Below, find the line containing "background: #3b82f6 ->" and the line containing "font-family: none ->"; reproduce exactly those two and every line between them, omitting pictures.

## Materials provided
·····

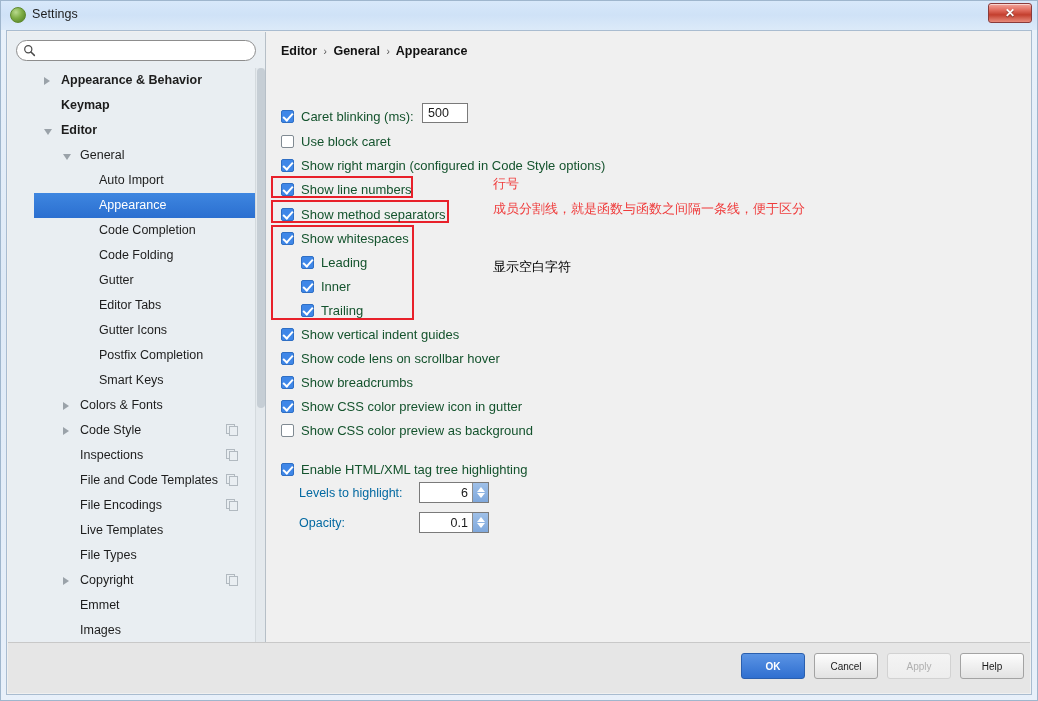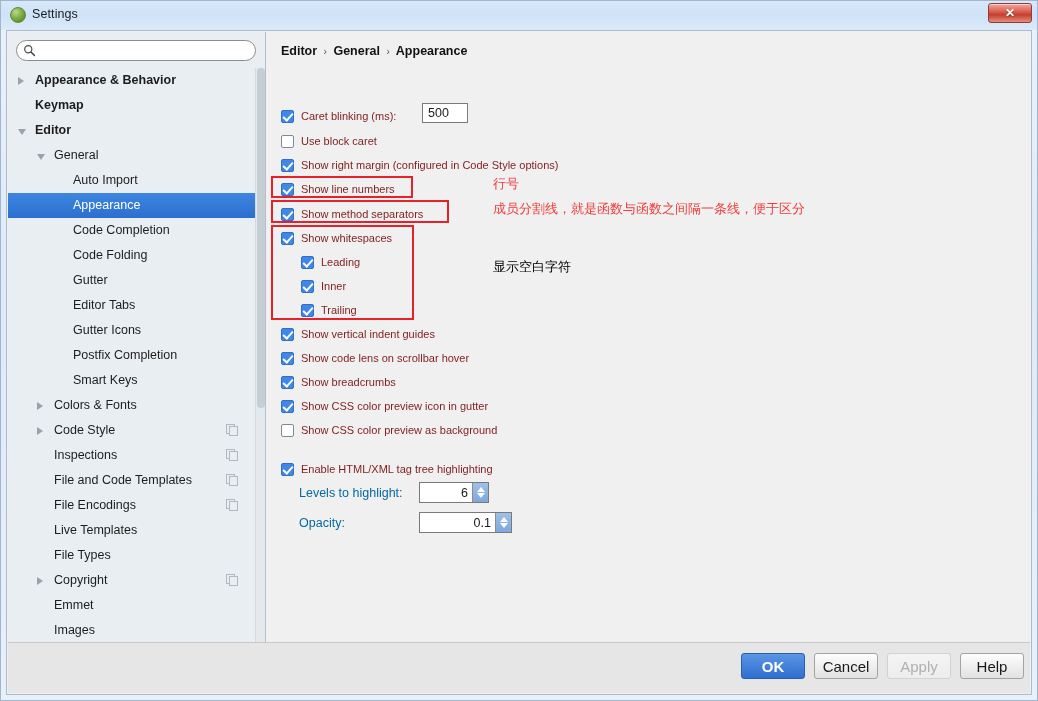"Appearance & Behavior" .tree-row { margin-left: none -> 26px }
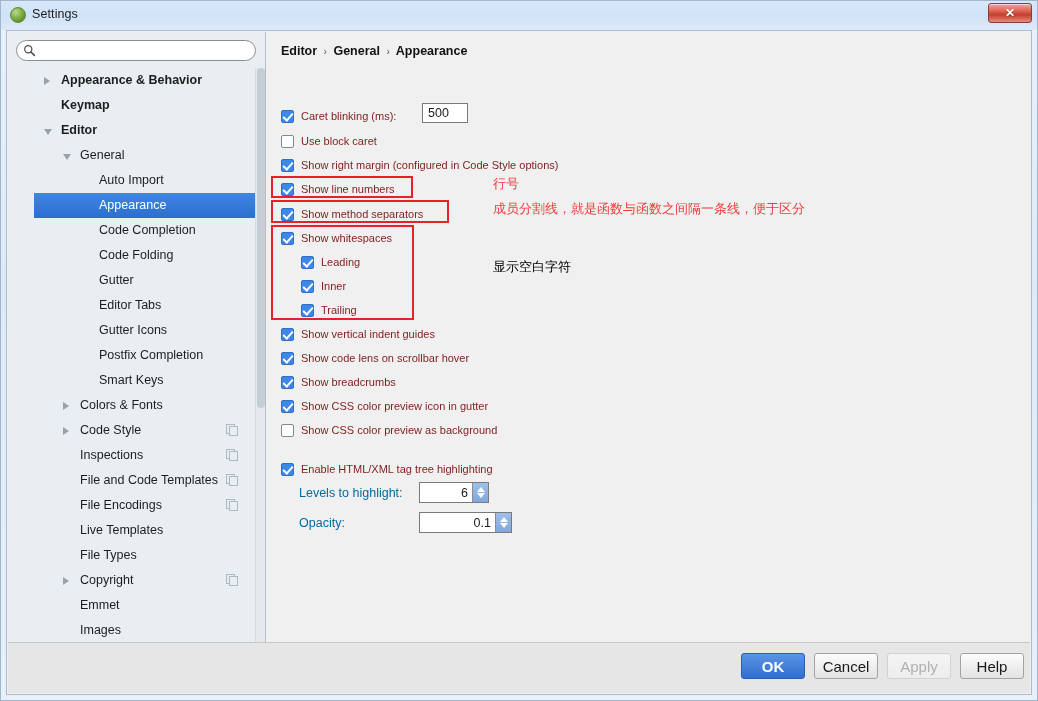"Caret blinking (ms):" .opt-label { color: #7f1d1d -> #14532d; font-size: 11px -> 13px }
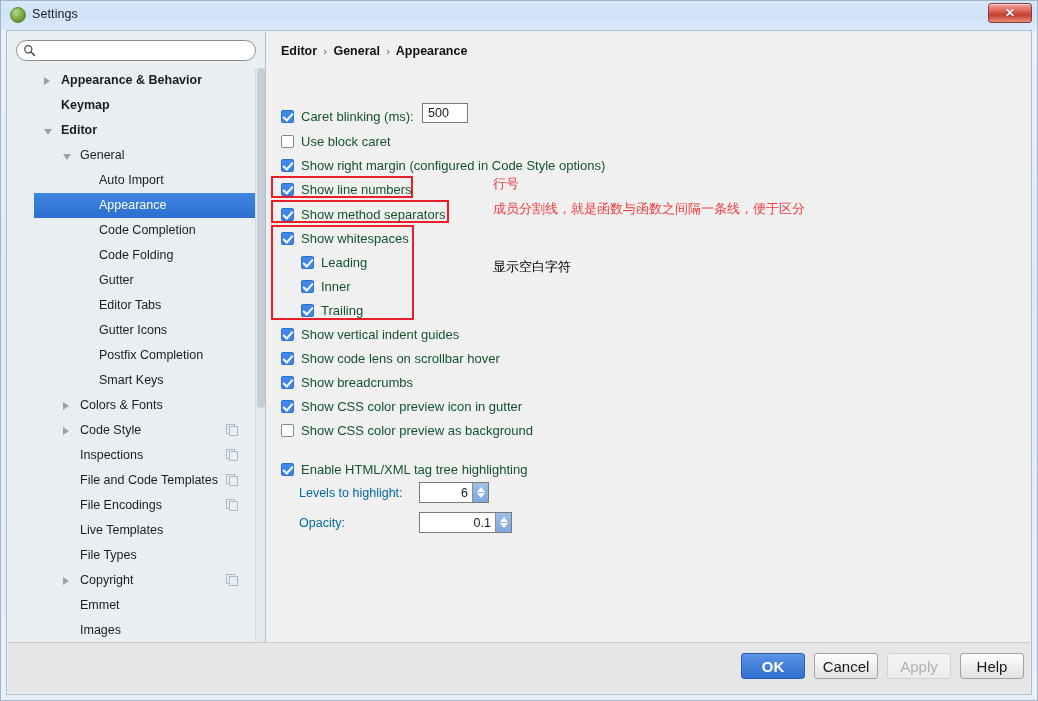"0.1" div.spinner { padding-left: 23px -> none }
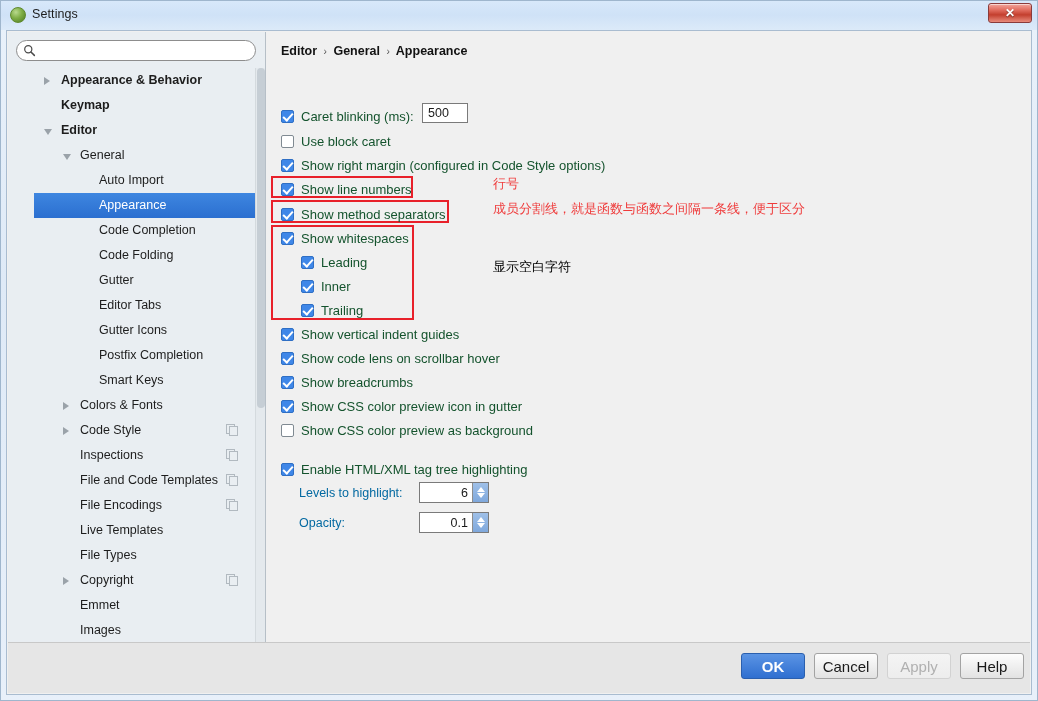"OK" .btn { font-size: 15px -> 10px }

·····

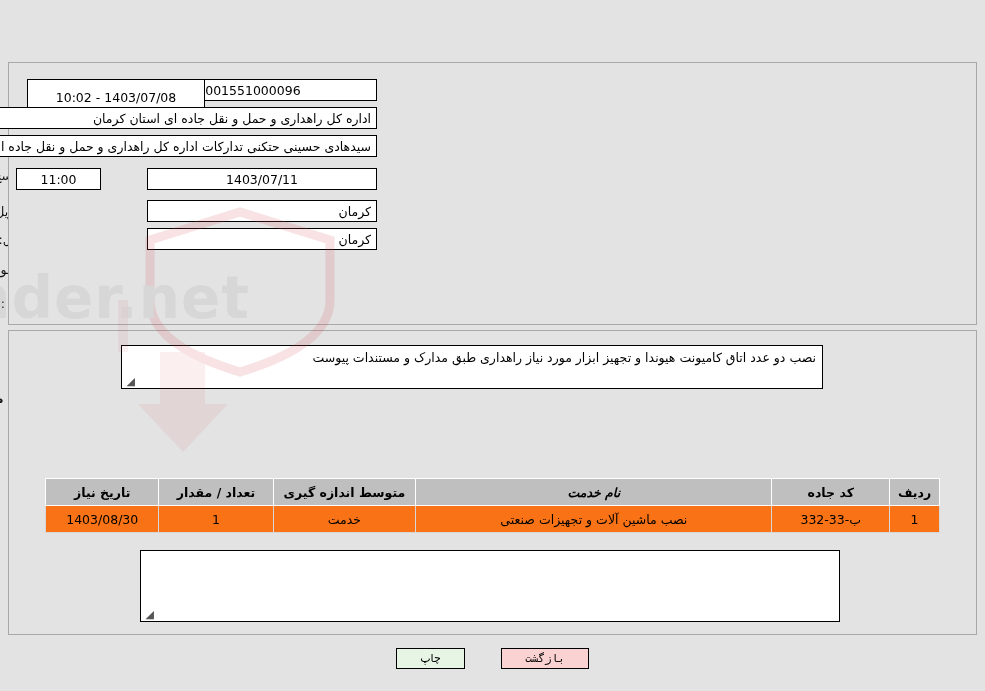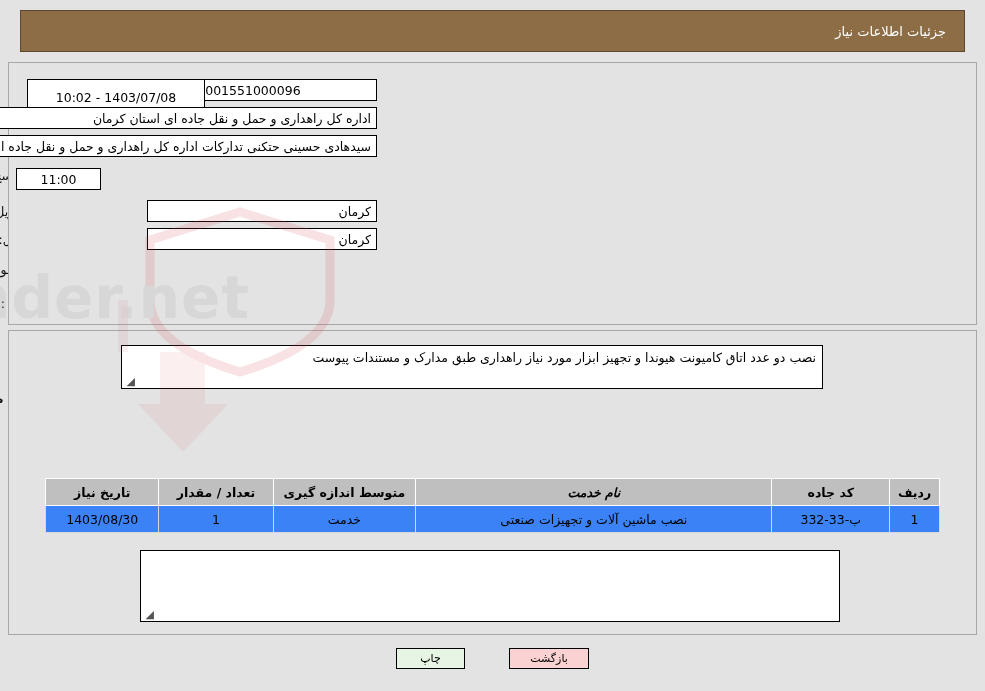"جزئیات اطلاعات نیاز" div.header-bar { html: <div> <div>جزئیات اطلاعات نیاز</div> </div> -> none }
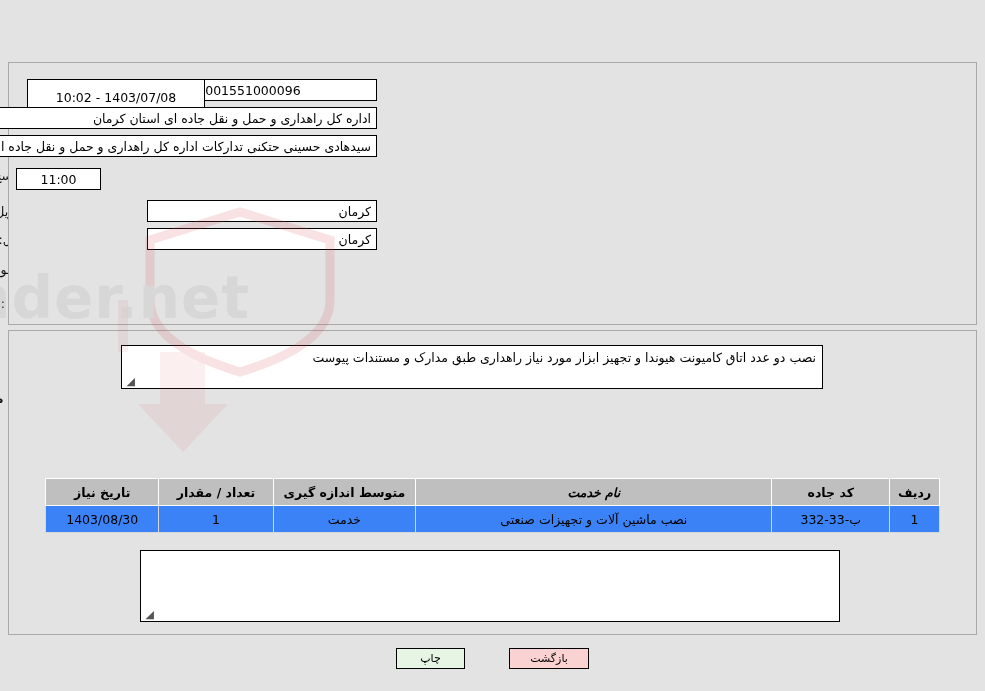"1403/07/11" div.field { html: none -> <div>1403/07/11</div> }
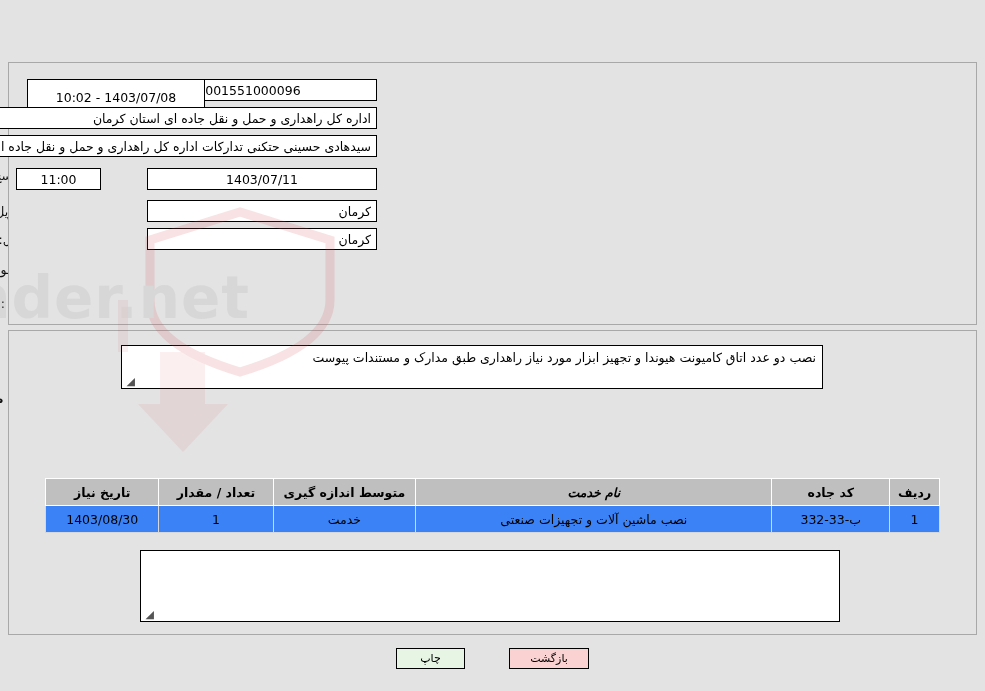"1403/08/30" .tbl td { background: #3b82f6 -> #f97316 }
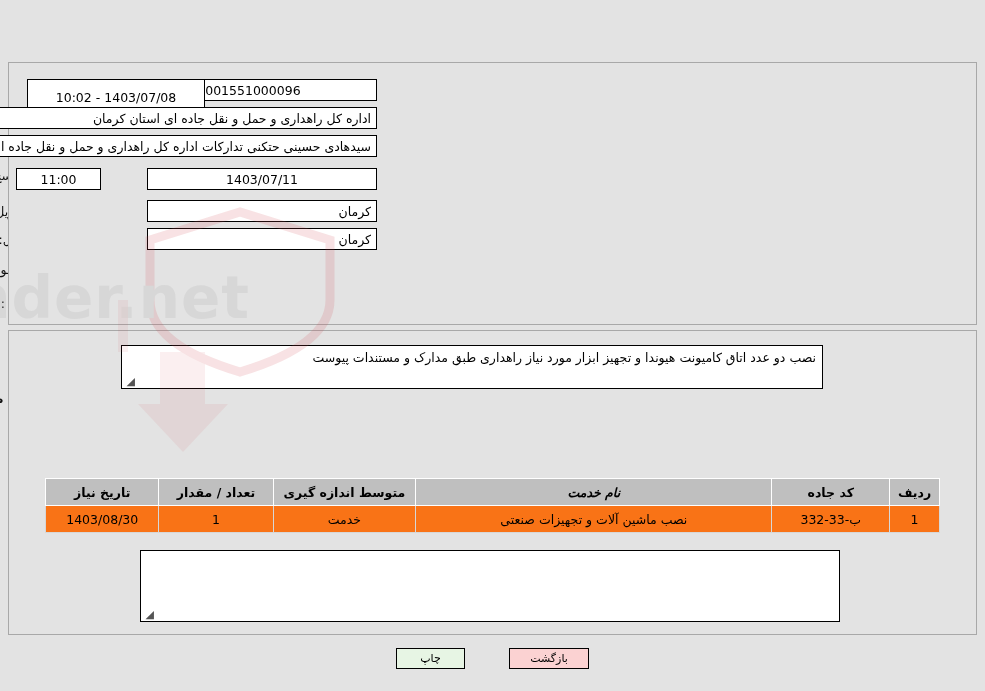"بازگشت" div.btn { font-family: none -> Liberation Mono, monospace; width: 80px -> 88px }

·····

## Solution
"1403/08/30" .tbl td { background: #3b82f6 -> #f97316 }
"بازگشت" div.btn { font-family: none -> Liberation Mono, monospace; width: 80px -> 88px }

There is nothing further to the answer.